Roma - «Il governo alza l'obiettivo di entrate da privatizzazioni nel 2019 dallo 0,3% del Pil del Documento programmatico di Bilancio (Dpb) all'1 per cento. È dal 2003 che le entrate da privatizzazioni non arrivano a questi livelli. È credibile?». La domanda retorica twittata dall'ex commissario alla spending review Carlo Cottarelli sintetizza bene l'inconsistenza delle previsioni del nuovo Dpb che ha triplicato a 18 miliardi i ricavi da dismissioni previsti per l'anno prossimo in quanto «i maggiori ricavi considerati per il 2019 costituiscono un margine prudenziale che mette in sicurezza gli obiettivi approvati dal Parlamento, anche qualora non si realizzasse appieno la crescita del Pil ipotizzata».
È lo stesso ministro dell'Economia, Giovanni Tria, a individuare le modalità attraverso le quali si dovrà raggiungere questo obiettivo. Gli incassi arriveranno dal «rafforzamento della strategia di riduzione del debito attraverso privatizzazioni, dismissioni del patrimonio immobiliare e riforma delle concessioni». Poi, ieri pomeriggio un'ulteriore precisazione del vicepremier Di Maio ha corretto il tiro. «Non ci saranno dismissioni di gioielli di famiglia. Noi abbiamo previsto immobili, beni di secondaria importanza, ma se mi parlate di Eni, Enav, tutti questi soggetti non finiranno in mani private, devono rimandare saldamente nelle mani dello Stato», ha dichiarato.
Allora è molto probabile che si ricorra al solito vecchio espediente della partita di giro del mattone di Stato. È l'Osservatorio dei conti pubblici diretto da Cottarelli a fornirci l'ordine di grandezza basando sui valori del ministero dell'Economia fermi al 2015. Il patrimonio immobiliare censito vale 283 miliardi di euro dei quali 55 miliardi sono indisponibili o perché facenti parte del demanio storico-artistico o perché necessari alla Pa per le sue sedi: Resterebbero 228 miliardi, ma di questi 147 miliardi sono in mano a Regioni e Comuni e per dismetterli occorre un'intesa con questi enti difficilmente compatibile con i tempi stretti del Dpb.

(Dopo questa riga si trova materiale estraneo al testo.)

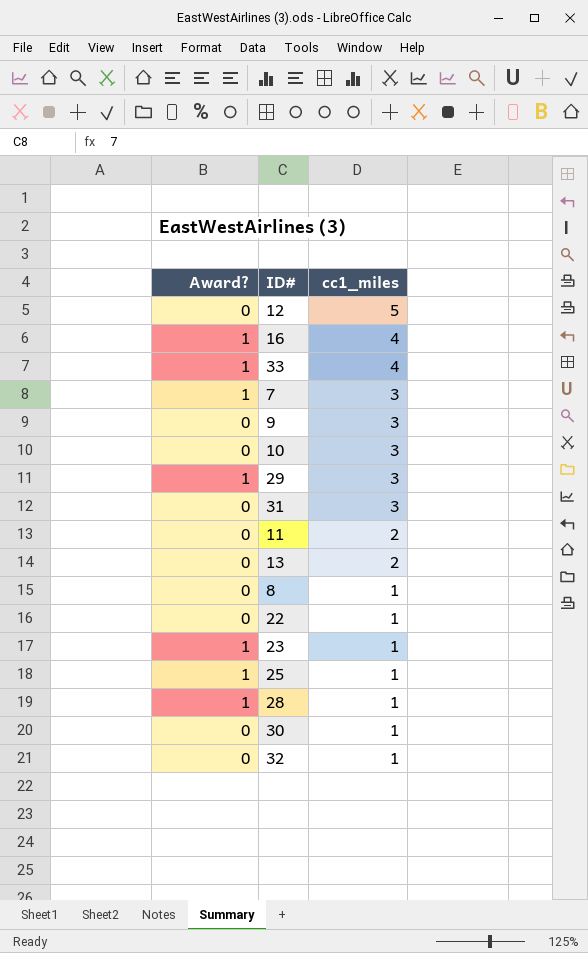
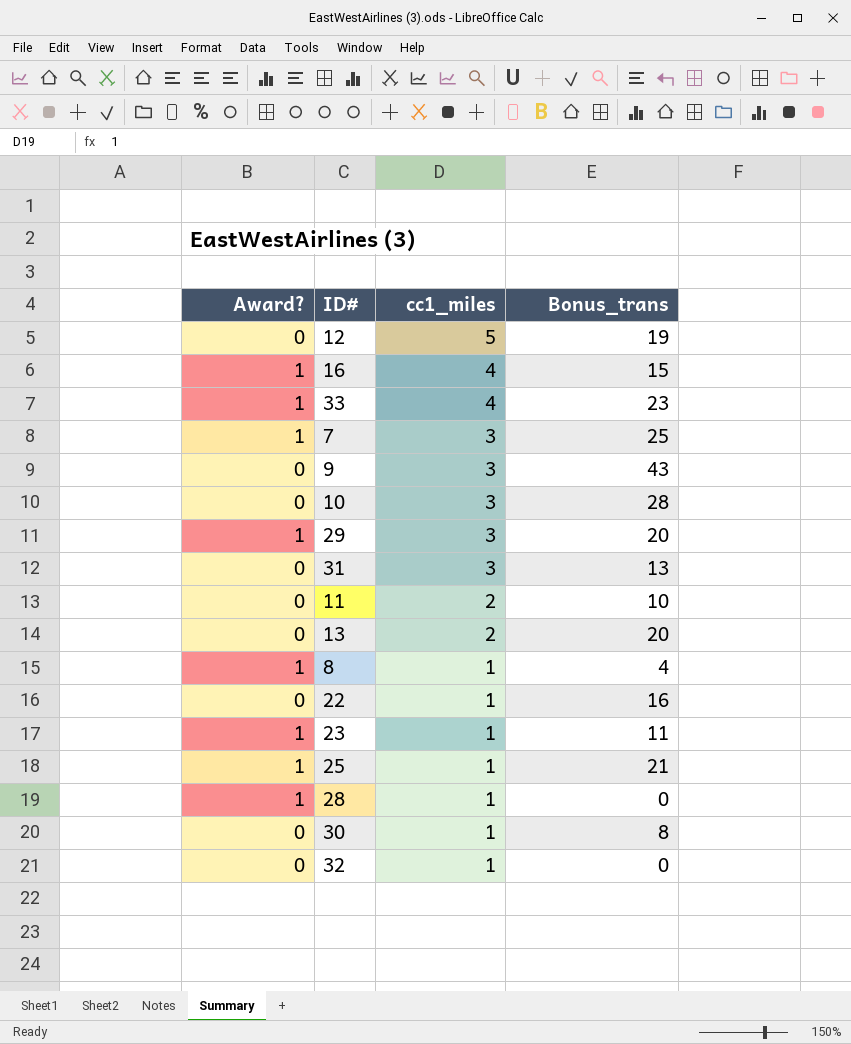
column Bonus_trans | position: none -> 4
8 | Award?: 0 -> 1

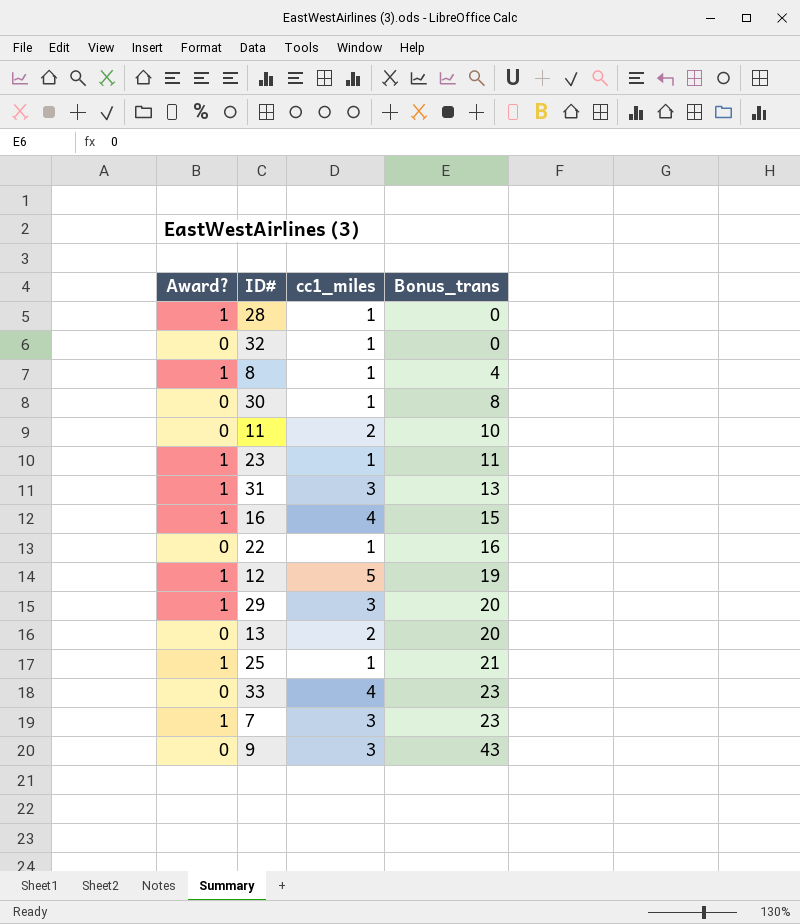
row order: cc1_miles descending -> Bonus_trans ascending
row 10: 0 | 3 | 28 -> none
31 | Award?: 0 -> 1
12 | Award?: 0 -> 1
33 | Award?: 1 -> 0
7 | Bonus_trans: 25 -> 23

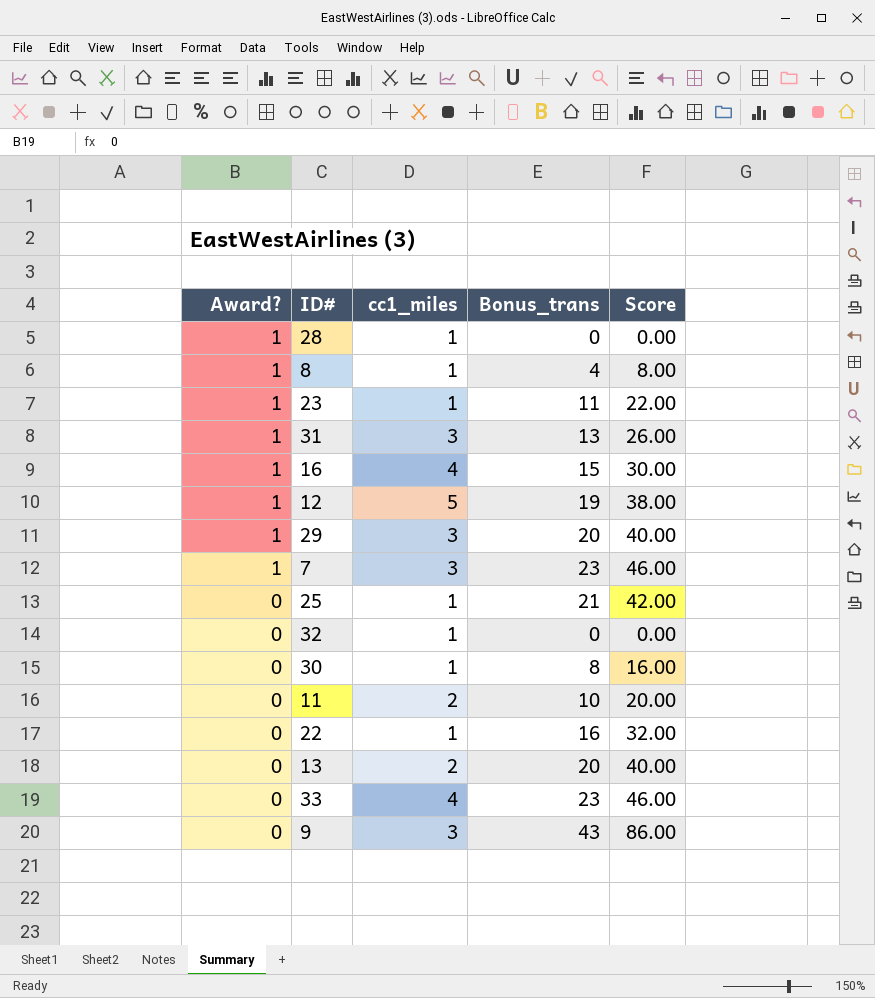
row order: Bonus_trans ascending -> Award? descending
column Score | formula: none -> [Bonus_trans] * 2
25 | Award?: 1 -> 0

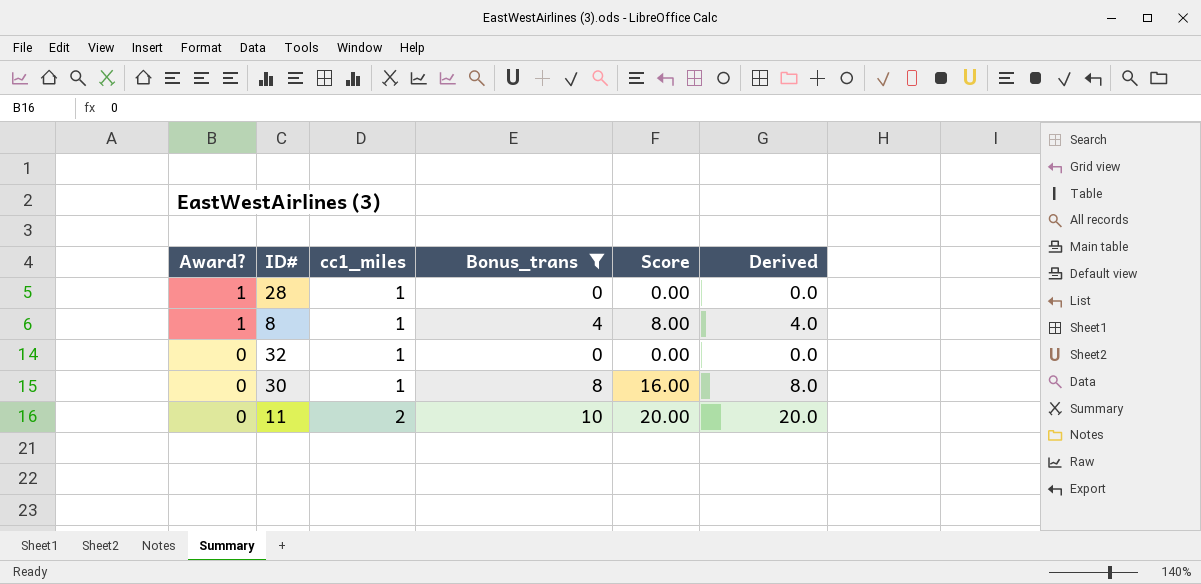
filter: none -> Bonus_trans <= 10
column Derived | formula: none -> [cc1_miles] * [Bonus_trans]

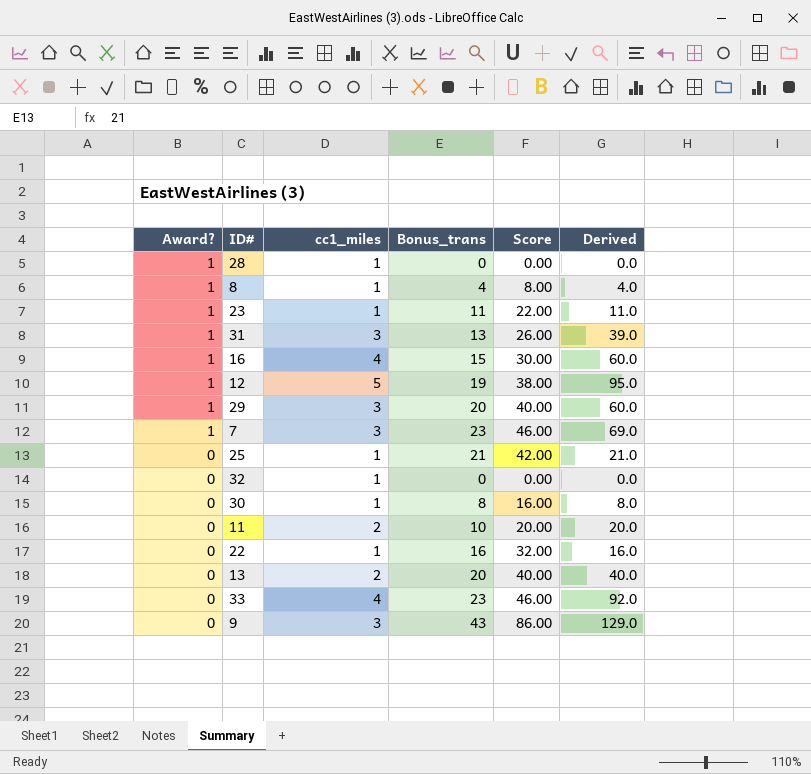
filter: Bonus_trans <= 10 -> none

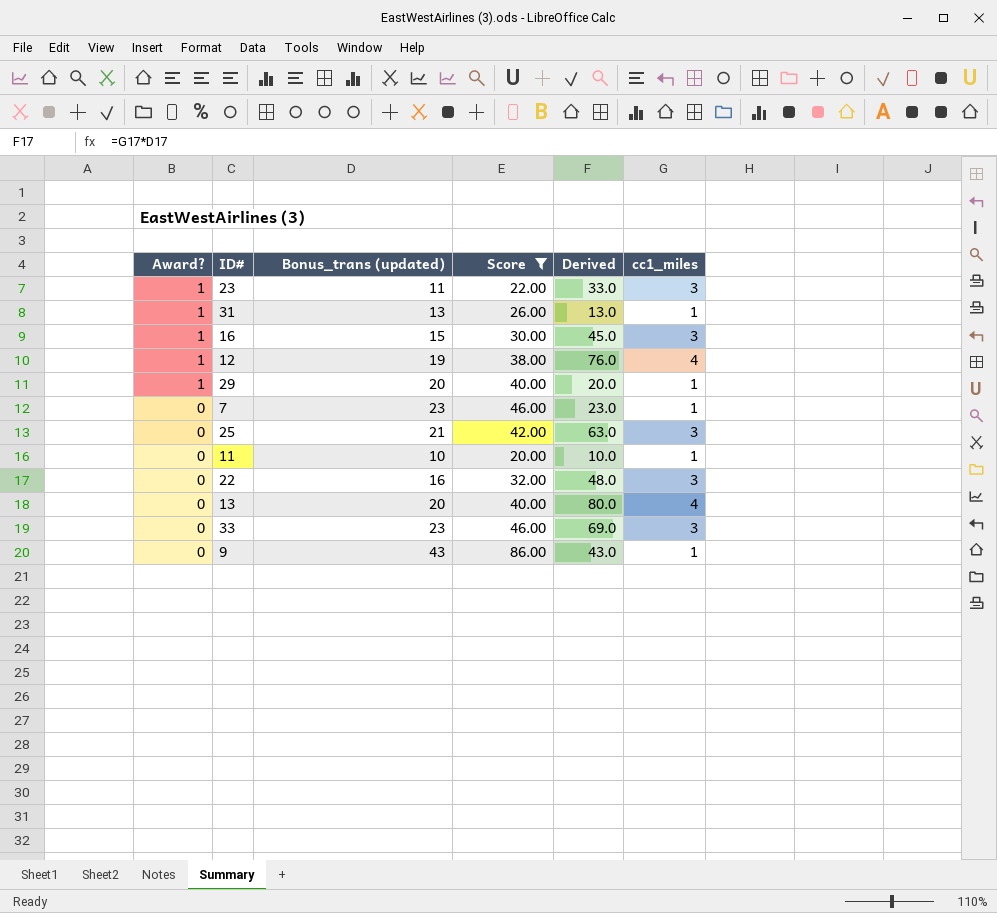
filter: none -> Score >= 20.00
column name: Bonus_trans -> Bonus_trans (updated)
column cc1_miles | position: 3 -> 6
23 | Derived: 11.0 -> 33.0
23 | cc1_miles: 1 -> 3
31 | Derived: 39.0 -> 13.0
31 | cc1_miles: 3 -> 1
16 | Derived: 60.0 -> 45.0
16 | cc1_miles: 4 -> 3
12 | Derived: 95.0 -> 76.0
12 | cc1_miles: 5 -> 4
29 | Derived: 60.0 -> 20.0
29 | cc1_miles: 3 -> 1
7 | Award?: 1 -> 0
7 | Derived: 69.0 -> 23.0
7 | cc1_miles: 3 -> 1
25 | Derived: 21.0 -> 63.0
25 | cc1_miles: 1 -> 3
11 | Derived: 20.0 -> 10.0
11 | cc1_miles: 2 -> 1
22 | Derived: 16.0 -> 48.0
22 | cc1_miles: 1 -> 3
13 | Derived: 40.0 -> 80.0
13 | cc1_miles: 2 -> 4
33 | Derived: 92.0 -> 69.0
33 | cc1_miles: 4 -> 3
9 | Derived: 129.0 -> 43.0
9 | cc1_miles: 3 -> 1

Si arriva così al patrimoni degli enti previdenziali (Inps in primis) che cifra circa 20 miliardi. E potrebbe così ritornare in auge il vecchio progetto grillino di creare un veicolo controllato dalla Cassa Depositi e Prestiti (Cdp) per accelerare la procedura incassando in anticipo i proventi. Cdp che potrebbe essere compensata con qualche ulteriore quota di controllo nei «gioielli di famiglia». La principale controindicazione è rappresentata dal fatto che questo progetto, che assomiglia molto al dossier Capricorn elaborato da Matteo Renzi e dai suoi consiglieri, cozza decisamente con la missione di Invimit, la società pubblica di gestione del patrimonio immobiliare attraverso fondi di investimento già istituiti o in corso di studio, alcuni proprio con Inps.
Poiché, tolte le principali società quotate (per altro tutte di interesse strategico) non
restano molti asset da dismettere, diventa così probabile che si spinga sulla revisione del sistema delle concessioni (dalle autostrade agli aeroporti alle lotterie) con ovvie ricadute negative sulle tasche dei cittadini.